Timeglass Gives Claude and Codex Persistent Contextual Memory of Everything You Build
Timeglass indexes file changes and terminal actions in the background, providing coding assistants with continuous chronological context across editor restarts.
Why it matters
You can stop writing manual design documents to explain things to your AI coding agents between sessions; they now remember every iteration step automatically.
TL;DR
- 01Install Timeglass locally to capture file histories and terminal logs in the background
- 02Enable the Timeglass MCP server in your Claude Desktop or Cursor configuration
- 03Ask your agent for execution summaries to verify its recall of your design decisions
Persistent Memory for AI Editors
While MCP servers can fetch active project structures, they usually lack a historical ledger of user activities. Timeglass resolves this limitation by tracking terminal logs and filesystem mutations. By storing a semantic chronological register, it allows coding models like Claude or Codex to maintain long-term workflow context across session interruptions.

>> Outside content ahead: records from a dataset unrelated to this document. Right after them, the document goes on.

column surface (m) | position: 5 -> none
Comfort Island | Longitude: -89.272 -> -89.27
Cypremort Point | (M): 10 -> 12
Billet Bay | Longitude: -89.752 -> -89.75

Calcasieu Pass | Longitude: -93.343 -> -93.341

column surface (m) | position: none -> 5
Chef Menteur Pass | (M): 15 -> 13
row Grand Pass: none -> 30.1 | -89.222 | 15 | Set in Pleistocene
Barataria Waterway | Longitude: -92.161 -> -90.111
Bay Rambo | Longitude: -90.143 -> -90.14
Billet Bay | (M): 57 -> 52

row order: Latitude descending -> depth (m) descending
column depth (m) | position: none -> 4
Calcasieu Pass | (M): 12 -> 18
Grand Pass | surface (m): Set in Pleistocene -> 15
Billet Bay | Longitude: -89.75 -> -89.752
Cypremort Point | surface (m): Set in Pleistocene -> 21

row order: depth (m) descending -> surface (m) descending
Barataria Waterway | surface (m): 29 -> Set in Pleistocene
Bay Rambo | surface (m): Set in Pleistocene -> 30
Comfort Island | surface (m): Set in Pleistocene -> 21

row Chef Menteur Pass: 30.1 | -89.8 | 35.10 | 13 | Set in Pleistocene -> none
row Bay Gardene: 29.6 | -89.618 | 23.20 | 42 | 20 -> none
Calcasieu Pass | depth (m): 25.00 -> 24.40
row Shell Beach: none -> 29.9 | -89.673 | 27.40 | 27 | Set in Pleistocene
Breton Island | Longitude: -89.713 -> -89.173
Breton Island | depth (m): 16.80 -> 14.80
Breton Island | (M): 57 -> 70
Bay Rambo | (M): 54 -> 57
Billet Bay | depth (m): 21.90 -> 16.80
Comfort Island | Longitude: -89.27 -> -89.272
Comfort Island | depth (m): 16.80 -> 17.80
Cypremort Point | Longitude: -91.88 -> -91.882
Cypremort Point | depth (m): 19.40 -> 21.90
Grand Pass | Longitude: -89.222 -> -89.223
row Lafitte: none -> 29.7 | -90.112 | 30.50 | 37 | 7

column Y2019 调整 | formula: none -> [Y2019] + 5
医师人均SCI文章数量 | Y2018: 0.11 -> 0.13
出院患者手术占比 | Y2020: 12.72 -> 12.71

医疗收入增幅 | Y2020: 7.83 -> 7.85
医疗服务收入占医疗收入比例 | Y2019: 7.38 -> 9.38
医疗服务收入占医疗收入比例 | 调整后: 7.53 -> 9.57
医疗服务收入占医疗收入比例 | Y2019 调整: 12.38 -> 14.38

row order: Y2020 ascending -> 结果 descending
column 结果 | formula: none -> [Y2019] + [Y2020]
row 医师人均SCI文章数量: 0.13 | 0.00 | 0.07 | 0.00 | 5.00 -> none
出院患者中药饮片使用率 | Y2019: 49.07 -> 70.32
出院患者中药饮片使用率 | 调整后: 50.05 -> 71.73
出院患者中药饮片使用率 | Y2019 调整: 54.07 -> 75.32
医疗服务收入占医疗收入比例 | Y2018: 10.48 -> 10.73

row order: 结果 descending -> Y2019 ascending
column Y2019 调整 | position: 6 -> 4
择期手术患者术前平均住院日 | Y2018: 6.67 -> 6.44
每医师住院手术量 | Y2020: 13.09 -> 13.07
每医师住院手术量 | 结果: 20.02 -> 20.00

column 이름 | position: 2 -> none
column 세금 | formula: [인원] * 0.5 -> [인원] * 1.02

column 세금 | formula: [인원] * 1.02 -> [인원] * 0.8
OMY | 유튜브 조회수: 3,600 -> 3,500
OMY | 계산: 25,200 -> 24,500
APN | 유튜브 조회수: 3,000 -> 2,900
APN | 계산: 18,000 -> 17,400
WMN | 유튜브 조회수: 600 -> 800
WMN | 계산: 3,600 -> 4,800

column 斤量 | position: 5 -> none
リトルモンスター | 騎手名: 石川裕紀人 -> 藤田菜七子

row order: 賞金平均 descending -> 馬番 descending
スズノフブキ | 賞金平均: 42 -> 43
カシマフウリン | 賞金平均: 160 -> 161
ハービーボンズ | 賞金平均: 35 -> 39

Background Synchronization
Timeglass compiles your entire coding journey in the background, mapping consecutive debugging iterations and architectural changes. This compressed history is directly injected into the prompt context, allowing the assistant to understand past refactoring decisions, uncommitted draft schemas, and architectural intent without requiring manually documented development histories.
✓ When to use
- When building complex software solutions during multi-day continuous coding sessions.
- When you need to retain uncommitted design rationale and terminal history across editor restarts.
✕ When NOT to use
- When working on single, atomic scripts that do not benefit from historical context.
- When strict enterprise policies forbid background filesystem monitoring tools.